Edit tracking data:

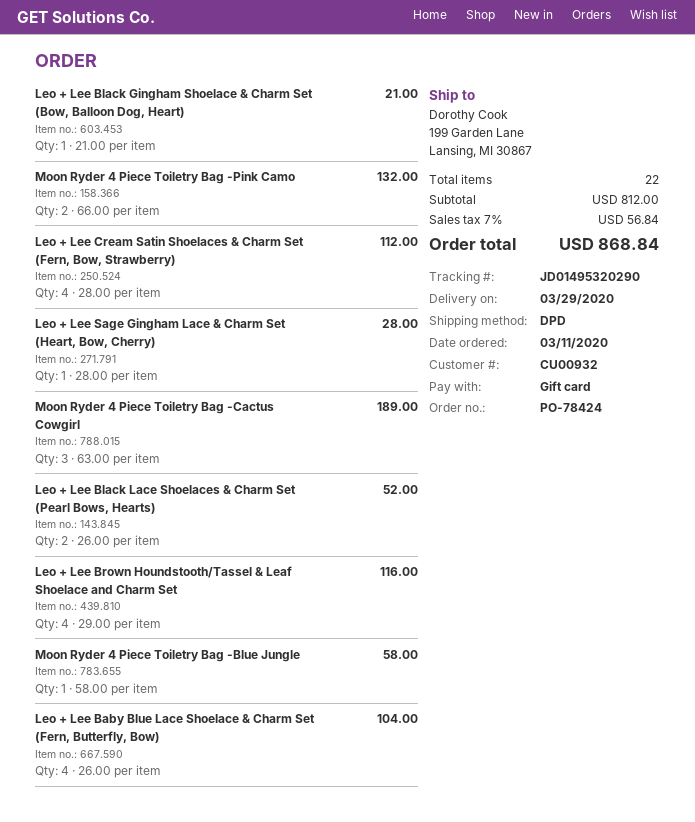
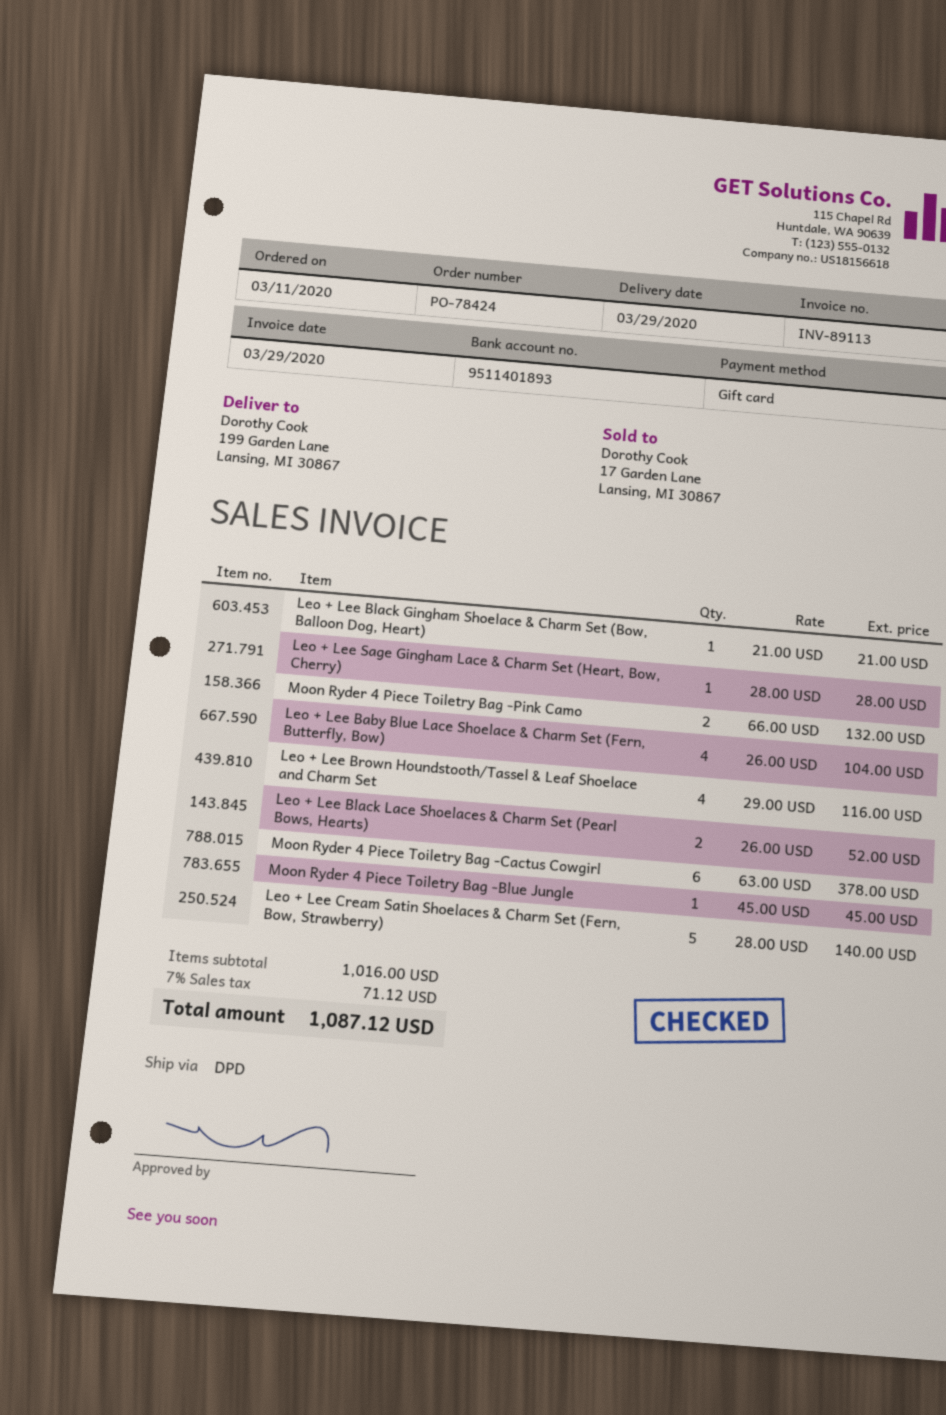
Leo + Lee Cream Satin Shoelaces & Charm Set (Fern, Bow, Strawberry): 4 x 28.00 = 112.00 -> 5 x 28.00 = 140.00
Moon Ryder 4 Piece Toiletry Bag -Cactus Cowgirl: 3 x 63.00 = 189.00 -> 6 x 63.00 = 378.00
Moon Ryder 4 Piece Toiletry Bag -Blue Jungle: 1 x 58.00 = 58.00 -> 1 x 45.00 = 45.00
subtotal: 812.00 -> 1016.00
tax: 7% = 56.84 -> 7% = 71.12
total: 868.84 -> 1087.12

▶ **TO DO**
Going from the line that contains "Moon Ryder 4 Piece Toiletry Bag -Cactus" to the last line of the records, reproduce every line as written.

▶ **PROBLEM SOLUTION**
Moon Ryder 4 Piece Toiletry Bag -Cactus Cowgirl: 3 x 63.00 = 189.00 -> 6 x 63.00 = 378.00
Moon Ryder 4 Piece Toiletry Bag -Blue Jungle: 1 x 58.00 = 58.00 -> 1 x 45.00 = 45.00
subtotal: 812.00 -> 1016.00
tax: 7% = 56.84 -> 7% = 71.12
total: 868.84 -> 1087.12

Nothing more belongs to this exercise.